→ TASK: Reproduce the data in full, exactly as given, leaving images out.

*** MATERIAL SHOWN ***

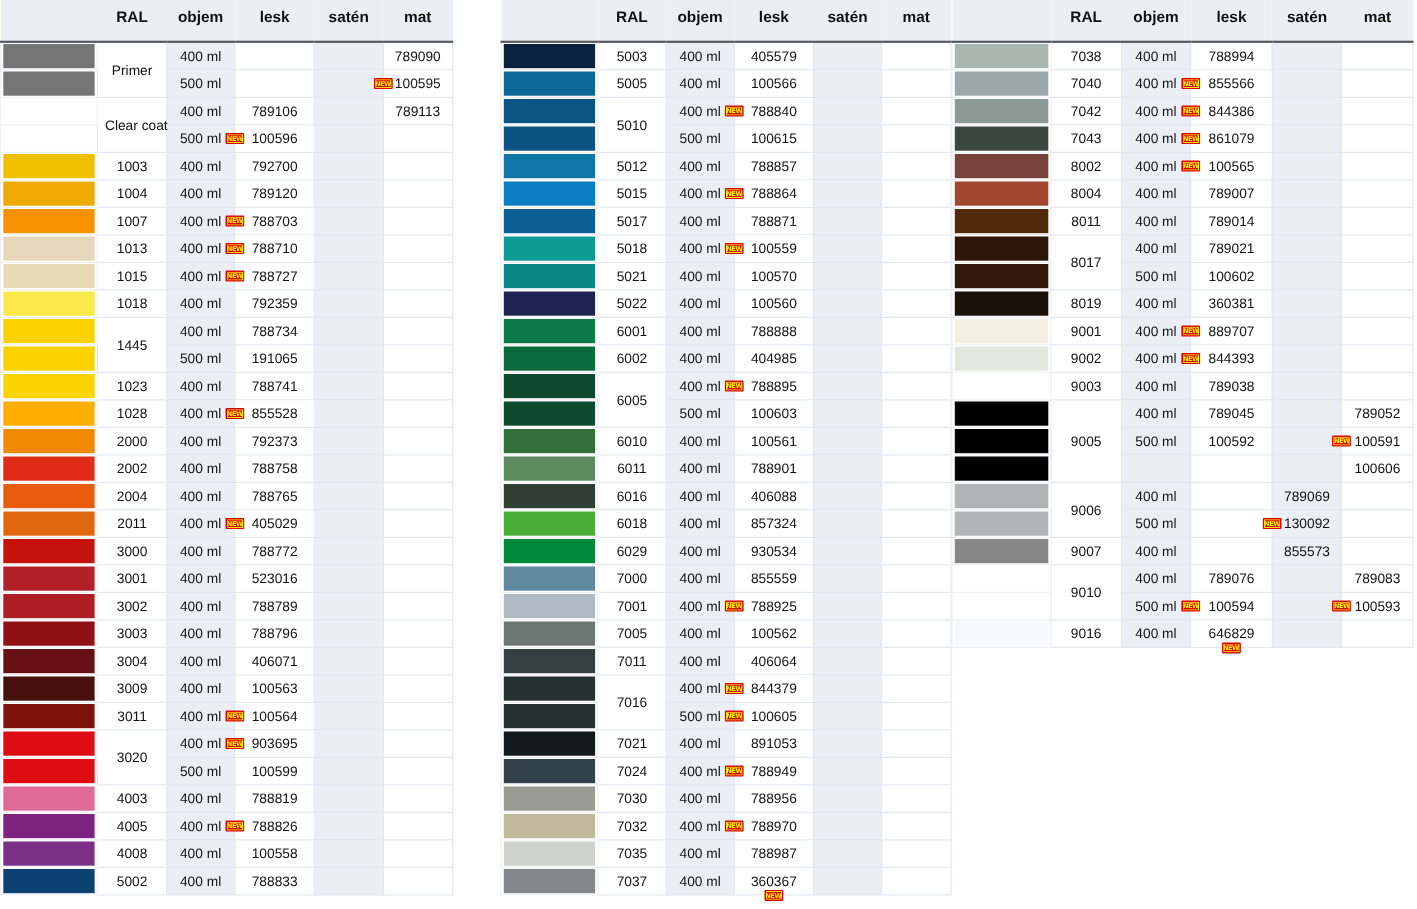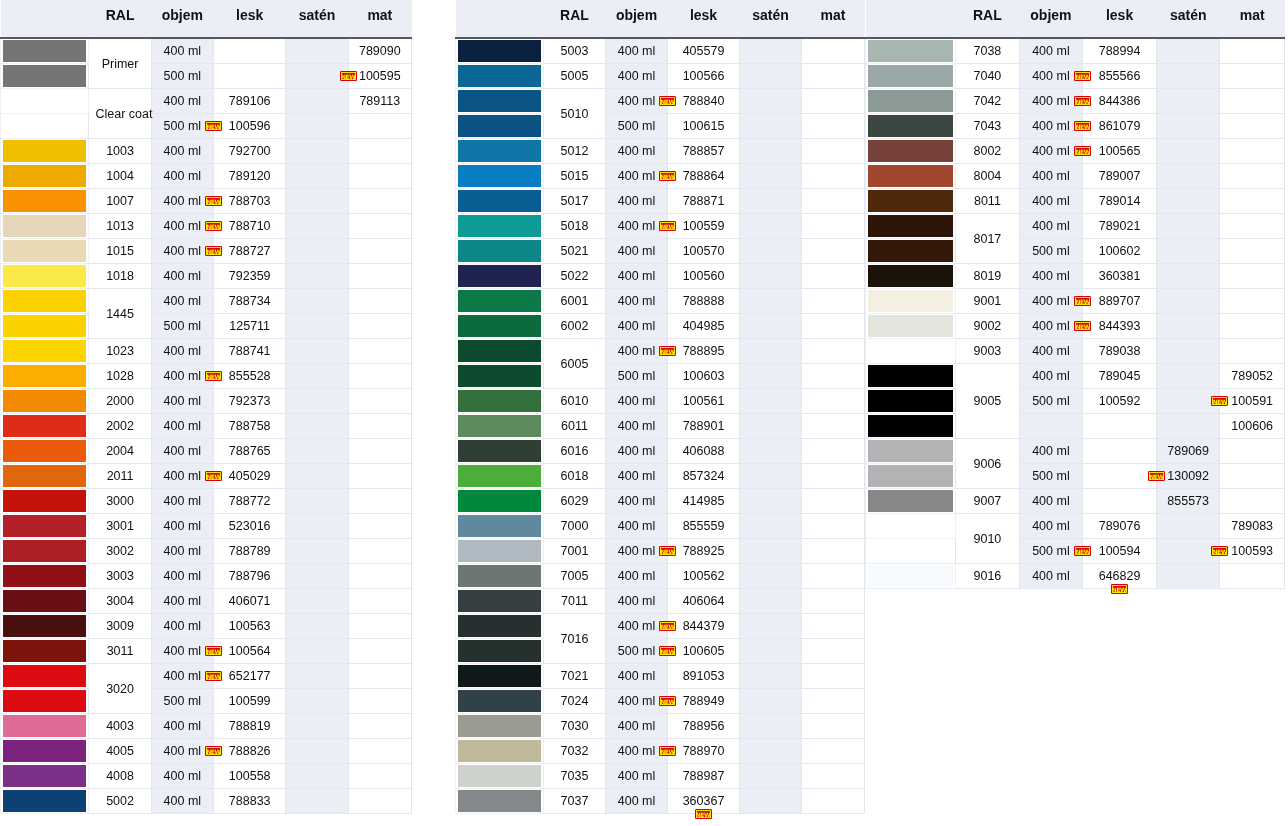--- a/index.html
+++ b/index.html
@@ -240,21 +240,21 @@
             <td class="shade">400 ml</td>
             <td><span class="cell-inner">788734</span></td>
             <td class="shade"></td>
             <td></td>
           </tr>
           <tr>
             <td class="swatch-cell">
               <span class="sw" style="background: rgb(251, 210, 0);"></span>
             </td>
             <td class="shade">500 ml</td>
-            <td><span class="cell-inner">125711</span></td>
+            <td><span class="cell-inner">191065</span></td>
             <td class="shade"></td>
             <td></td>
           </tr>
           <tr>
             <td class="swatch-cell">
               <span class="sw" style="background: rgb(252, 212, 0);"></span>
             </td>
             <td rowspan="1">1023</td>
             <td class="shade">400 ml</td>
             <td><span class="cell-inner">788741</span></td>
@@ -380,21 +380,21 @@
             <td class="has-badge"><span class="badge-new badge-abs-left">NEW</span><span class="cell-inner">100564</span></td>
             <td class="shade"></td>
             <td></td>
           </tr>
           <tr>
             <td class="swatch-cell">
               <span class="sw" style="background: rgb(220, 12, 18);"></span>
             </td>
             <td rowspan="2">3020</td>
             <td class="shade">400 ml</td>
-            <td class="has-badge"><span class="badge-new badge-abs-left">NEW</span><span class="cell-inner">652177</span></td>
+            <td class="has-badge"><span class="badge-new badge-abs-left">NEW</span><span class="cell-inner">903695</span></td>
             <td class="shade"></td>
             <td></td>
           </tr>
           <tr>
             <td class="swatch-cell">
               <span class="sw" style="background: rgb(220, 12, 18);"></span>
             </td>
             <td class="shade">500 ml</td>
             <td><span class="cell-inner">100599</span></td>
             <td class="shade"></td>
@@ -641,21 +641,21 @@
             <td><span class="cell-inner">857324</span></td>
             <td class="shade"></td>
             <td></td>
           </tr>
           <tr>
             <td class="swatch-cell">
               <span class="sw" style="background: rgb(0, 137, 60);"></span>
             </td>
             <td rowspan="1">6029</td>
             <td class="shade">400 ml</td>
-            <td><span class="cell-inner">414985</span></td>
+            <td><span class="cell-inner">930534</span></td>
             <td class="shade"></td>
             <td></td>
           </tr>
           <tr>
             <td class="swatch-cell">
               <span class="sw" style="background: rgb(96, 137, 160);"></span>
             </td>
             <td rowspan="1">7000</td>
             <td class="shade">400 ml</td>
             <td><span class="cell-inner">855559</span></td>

*** End of MATERIAL SHOWN ***

→ EXPECTED OUTPUT:
--- a/index.html
+++ b/index.html
@@ -240,21 +240,21 @@
             <td class="shade">400 ml</td>
             <td><span class="cell-inner">788734</span></td>
             <td class="shade"></td>
             <td></td>
           </tr>
           <tr>
             <td class="swatch-cell">
               <span class="sw" style="background: rgb(251, 210, 0);"></span>
             </td>
             <td class="shade">500 ml</td>
-            <td><span class="cell-inner">125711</span></td>
+            <td><span class="cell-inner">191065</span></td>
             <td class="shade"></td>
             <td></td>
           </tr>
           <tr>
             <td class="swatch-cell">
               <span class="sw" style="background: rgb(252, 212, 0);"></span>
             </td>
             <td rowspan="1">1023</td>
             <td class="shade">400 ml</td>
             <td><span class="cell-inner">788741</span></td>
@@ -380,21 +380,21 @@
             <td class="has-badge"><span class="badge-new badge-abs-left">NEW</span><span class="cell-inner">100564</span></td>
             <td class="shade"></td>
             <td></td>
           </tr>
           <tr>
             <td class="swatch-cell">
               <span class="sw" style="background: rgb(220, 12, 18);"></span>
             </td>
             <td rowspan="2">3020</td>
             <td class="shade">400 ml</td>
-            <td class="has-badge"><span class="badge-new badge-abs-left">NEW</span><span class="cell-inner">652177</span></td>
+            <td class="has-badge"><span class="badge-new badge-abs-left">NEW</span><span class="cell-inner">903695</span></td>
             <td class="shade"></td>
             <td></td>
           </tr>
           <tr>
             <td class="swatch-cell">
               <span class="sw" style="background: rgb(220, 12, 18);"></span>
             </td>
             <td class="shade">500 ml</td>
             <td><span class="cell-inner">100599</span></td>
             <td class="shade"></td>
@@ -641,21 +641,21 @@
             <td><span class="cell-inner">857324</span></td>
             <td class="shade"></td>
             <td></td>
           </tr>
           <tr>
             <td class="swatch-cell">
               <span class="sw" style="background: rgb(0, 137, 60);"></span>
             </td>
             <td rowspan="1">6029</td>
             <td class="shade">400 ml</td>
-            <td><span class="cell-inner">414985</span></td>
+            <td><span class="cell-inner">930534</span></td>
             <td class="shade"></td>
             <td></td>
           </tr>
           <tr>
             <td class="swatch-cell">
               <span class="sw" style="background: rgb(96, 137, 160);"></span>
             </td>
             <td rowspan="1">7000</td>
             <td class="shade">400 ml</td>
             <td><span class="cell-inner">855559</span></td>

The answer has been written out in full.